START Record excerpts

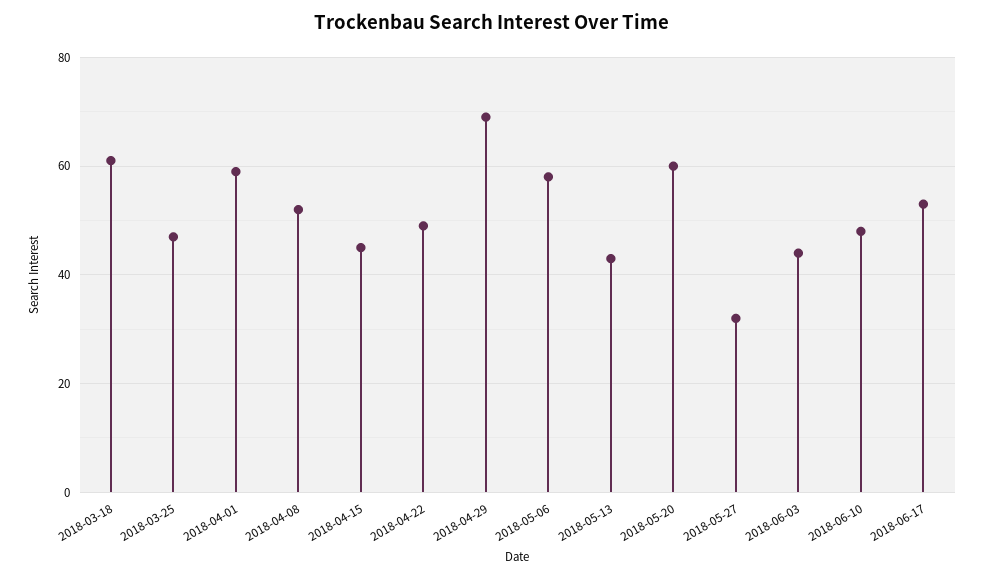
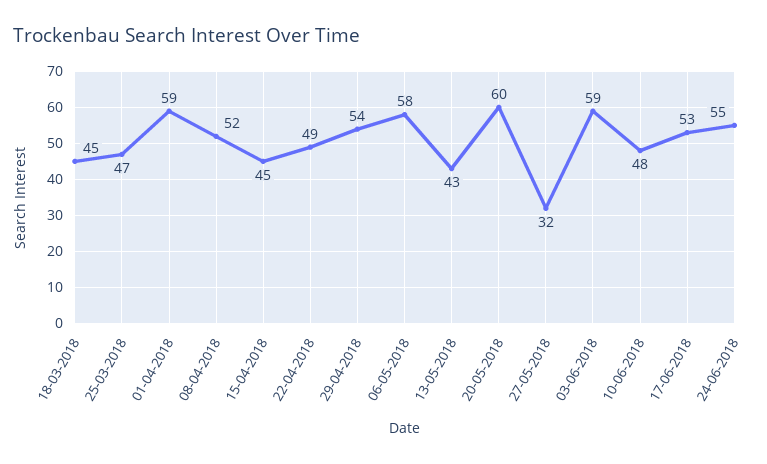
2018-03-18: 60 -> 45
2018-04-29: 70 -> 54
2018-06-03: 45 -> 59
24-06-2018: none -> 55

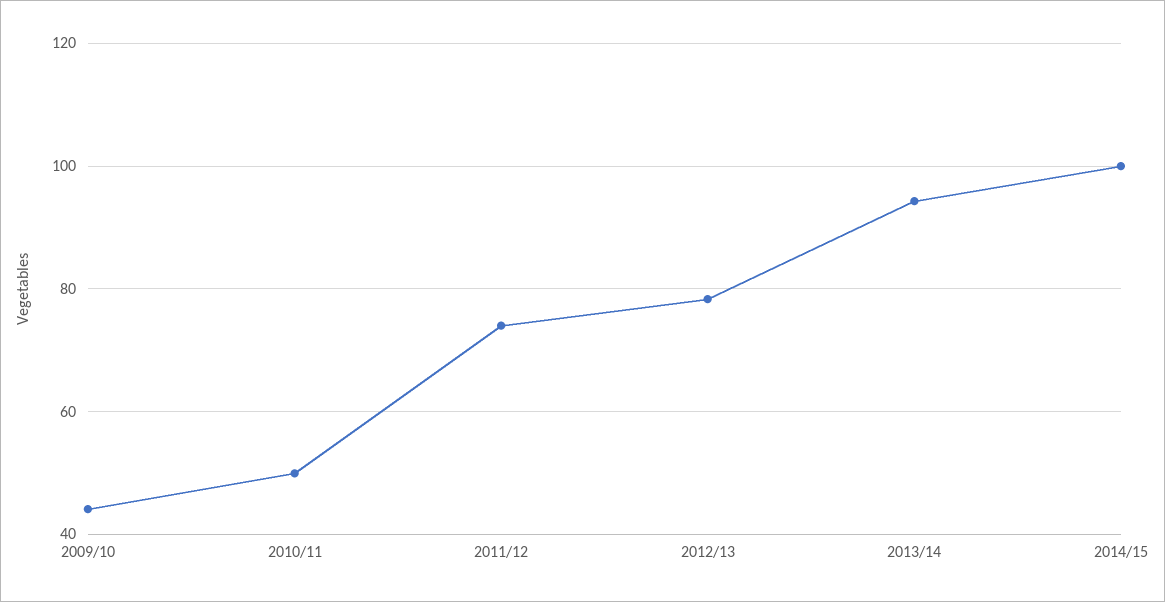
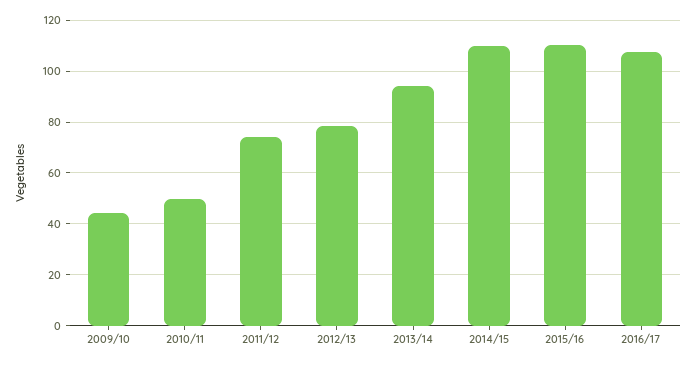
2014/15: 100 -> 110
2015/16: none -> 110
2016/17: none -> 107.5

END Record excerpts

Instructions for the task. Repeat all entries exactly. Skip the pictures.

Reply to the task.
2018-03-18: 60 -> 45
2018-04-29: 70 -> 54
2018-06-03: 45 -> 59
24-06-2018: none -> 55

2014/15: 100 -> 110
2015/16: none -> 110
2016/17: none -> 107.5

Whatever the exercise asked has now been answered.